ASSIGNMENT - On how many lines of the records below does the string "label" appear? Reply with only the number.

GIVEN RECORDS -
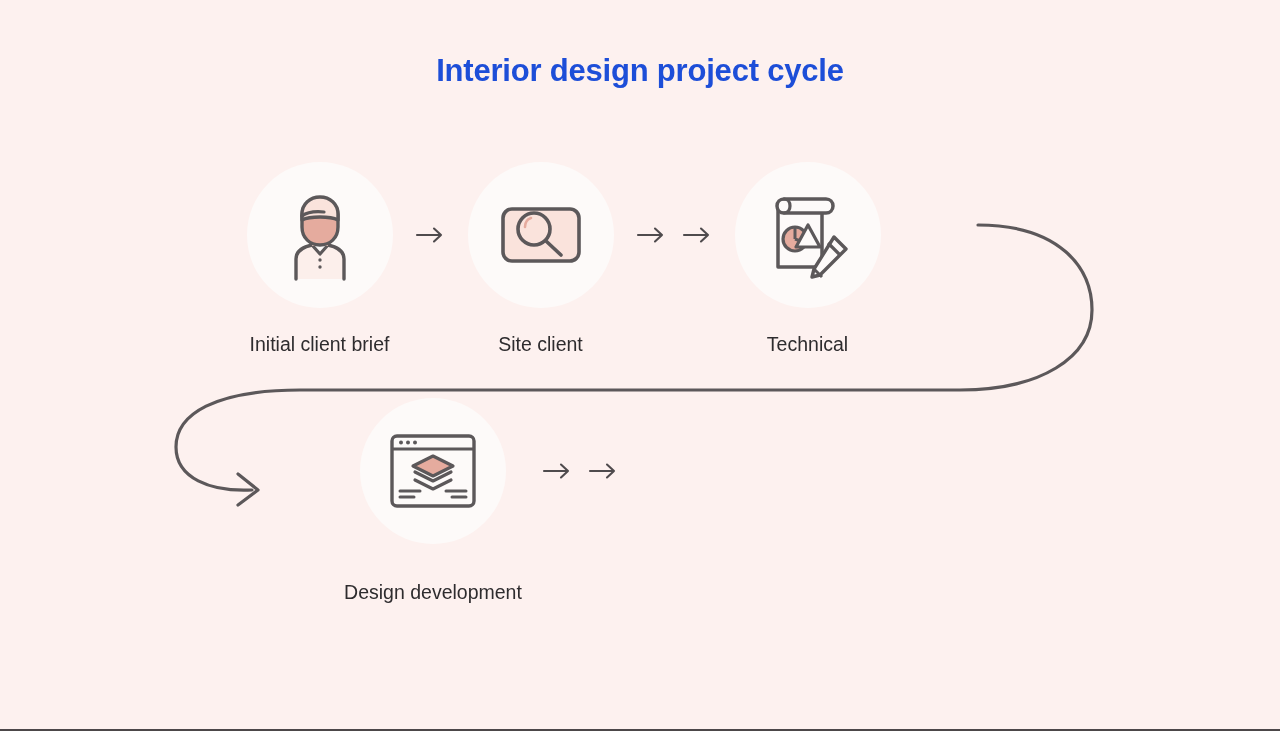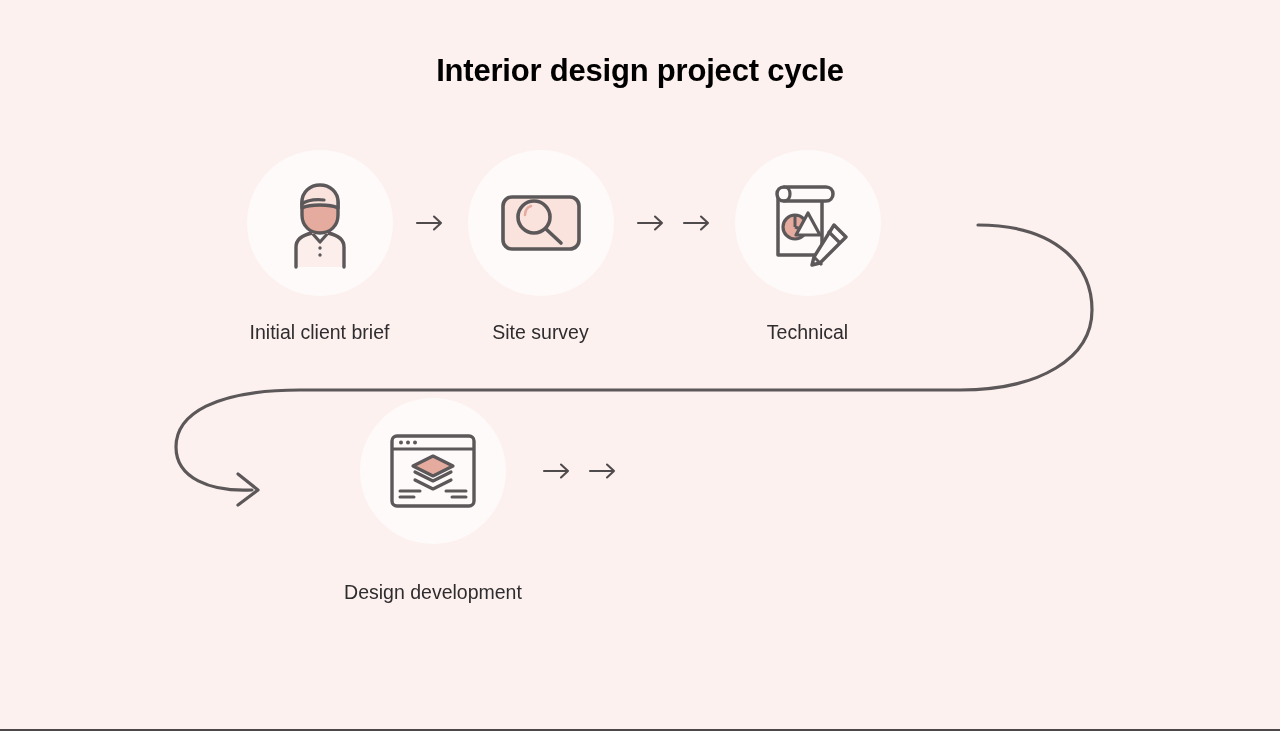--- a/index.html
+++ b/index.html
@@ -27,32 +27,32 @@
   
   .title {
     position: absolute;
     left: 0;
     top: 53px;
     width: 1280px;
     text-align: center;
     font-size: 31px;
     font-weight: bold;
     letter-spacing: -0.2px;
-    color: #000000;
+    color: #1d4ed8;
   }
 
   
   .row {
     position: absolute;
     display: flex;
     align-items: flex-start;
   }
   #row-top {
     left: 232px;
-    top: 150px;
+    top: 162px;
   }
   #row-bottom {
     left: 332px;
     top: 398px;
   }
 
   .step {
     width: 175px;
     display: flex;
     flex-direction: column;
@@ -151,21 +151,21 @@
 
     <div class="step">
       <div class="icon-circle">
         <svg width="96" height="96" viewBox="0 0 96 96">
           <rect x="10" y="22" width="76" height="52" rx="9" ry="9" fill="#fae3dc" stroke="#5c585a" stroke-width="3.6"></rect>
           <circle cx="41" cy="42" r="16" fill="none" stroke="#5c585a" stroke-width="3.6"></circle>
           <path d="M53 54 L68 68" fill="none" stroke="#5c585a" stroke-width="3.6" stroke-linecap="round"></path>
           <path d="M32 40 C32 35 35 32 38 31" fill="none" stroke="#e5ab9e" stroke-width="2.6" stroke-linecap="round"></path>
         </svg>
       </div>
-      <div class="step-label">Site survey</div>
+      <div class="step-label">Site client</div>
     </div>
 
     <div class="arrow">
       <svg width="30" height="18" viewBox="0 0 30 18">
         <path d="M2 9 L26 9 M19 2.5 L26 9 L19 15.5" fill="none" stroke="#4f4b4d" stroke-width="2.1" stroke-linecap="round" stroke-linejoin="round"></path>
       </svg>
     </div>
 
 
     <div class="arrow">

RESULT OF THIS TASK - 2